• [Exercise aim] Write out exactly the line containing "Marilyn monroe women" along with each line that follows it in the records below, and no others.

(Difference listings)
══════════
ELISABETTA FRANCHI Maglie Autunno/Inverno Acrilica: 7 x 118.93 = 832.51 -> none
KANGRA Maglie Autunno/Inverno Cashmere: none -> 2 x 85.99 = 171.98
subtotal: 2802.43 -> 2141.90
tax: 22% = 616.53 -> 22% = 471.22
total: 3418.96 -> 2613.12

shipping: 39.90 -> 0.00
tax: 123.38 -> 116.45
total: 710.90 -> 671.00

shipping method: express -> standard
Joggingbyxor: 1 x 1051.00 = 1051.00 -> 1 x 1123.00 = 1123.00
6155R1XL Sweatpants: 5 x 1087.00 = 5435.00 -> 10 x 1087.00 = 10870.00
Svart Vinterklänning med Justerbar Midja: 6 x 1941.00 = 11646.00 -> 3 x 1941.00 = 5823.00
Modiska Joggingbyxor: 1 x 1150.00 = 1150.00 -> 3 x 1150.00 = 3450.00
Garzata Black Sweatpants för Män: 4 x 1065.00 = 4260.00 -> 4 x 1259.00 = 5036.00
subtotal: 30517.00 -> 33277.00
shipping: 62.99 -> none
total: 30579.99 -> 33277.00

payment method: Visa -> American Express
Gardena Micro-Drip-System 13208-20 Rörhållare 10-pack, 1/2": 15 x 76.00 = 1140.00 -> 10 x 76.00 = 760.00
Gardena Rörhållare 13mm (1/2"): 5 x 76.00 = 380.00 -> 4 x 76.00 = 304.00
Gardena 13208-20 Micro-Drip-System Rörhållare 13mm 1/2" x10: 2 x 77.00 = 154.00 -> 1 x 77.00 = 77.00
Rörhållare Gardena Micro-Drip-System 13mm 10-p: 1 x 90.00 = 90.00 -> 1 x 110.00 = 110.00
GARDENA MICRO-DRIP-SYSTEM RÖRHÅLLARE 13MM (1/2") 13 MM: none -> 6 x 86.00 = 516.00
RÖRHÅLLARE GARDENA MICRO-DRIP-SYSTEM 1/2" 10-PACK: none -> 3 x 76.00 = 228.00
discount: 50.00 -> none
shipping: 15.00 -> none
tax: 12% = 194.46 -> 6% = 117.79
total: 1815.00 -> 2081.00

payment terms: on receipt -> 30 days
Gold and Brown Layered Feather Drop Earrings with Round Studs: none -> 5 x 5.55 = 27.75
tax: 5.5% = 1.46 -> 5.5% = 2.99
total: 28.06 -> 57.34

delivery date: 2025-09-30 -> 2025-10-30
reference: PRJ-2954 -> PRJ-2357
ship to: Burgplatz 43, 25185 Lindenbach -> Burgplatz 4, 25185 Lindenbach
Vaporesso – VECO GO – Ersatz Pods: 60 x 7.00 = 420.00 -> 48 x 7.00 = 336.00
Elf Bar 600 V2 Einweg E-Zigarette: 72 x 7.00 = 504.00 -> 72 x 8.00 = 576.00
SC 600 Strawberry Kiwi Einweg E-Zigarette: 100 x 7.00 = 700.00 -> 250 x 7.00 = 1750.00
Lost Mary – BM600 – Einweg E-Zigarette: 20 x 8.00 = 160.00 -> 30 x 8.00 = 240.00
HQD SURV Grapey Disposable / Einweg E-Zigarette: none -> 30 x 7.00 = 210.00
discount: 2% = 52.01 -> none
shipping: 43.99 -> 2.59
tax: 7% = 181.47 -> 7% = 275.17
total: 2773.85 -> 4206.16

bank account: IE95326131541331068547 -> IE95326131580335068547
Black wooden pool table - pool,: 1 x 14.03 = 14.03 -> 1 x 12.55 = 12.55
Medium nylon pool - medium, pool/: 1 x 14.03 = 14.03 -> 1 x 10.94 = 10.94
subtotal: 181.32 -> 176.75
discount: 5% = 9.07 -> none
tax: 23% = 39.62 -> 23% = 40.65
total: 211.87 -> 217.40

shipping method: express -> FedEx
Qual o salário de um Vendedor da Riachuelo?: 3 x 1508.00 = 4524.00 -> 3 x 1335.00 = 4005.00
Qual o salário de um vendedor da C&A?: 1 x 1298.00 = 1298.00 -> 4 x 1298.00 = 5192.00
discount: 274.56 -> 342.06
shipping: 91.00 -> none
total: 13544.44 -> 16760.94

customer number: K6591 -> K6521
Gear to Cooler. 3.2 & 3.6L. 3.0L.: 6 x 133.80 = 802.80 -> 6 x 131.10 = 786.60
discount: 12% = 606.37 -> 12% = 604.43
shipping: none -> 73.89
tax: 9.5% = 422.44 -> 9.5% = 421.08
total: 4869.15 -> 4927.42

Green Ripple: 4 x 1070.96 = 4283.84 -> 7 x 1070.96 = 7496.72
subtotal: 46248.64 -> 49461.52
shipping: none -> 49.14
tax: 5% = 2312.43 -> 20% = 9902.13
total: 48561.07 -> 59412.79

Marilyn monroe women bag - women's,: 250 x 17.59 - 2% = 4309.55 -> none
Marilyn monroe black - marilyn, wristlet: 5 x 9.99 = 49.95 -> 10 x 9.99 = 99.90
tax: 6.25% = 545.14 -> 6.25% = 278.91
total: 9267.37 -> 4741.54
══════════
• [Response area]
Marilyn monroe women bag - women's,: 250 x 17.59 - 2% = 4309.55 -> none
Marilyn monroe black - marilyn, wristlet: 5 x 9.99 = 49.95 -> 10 x 9.99 = 99.90
tax: 6.25% = 545.14 -> 6.25% = 278.91
total: 9267.37 -> 4741.54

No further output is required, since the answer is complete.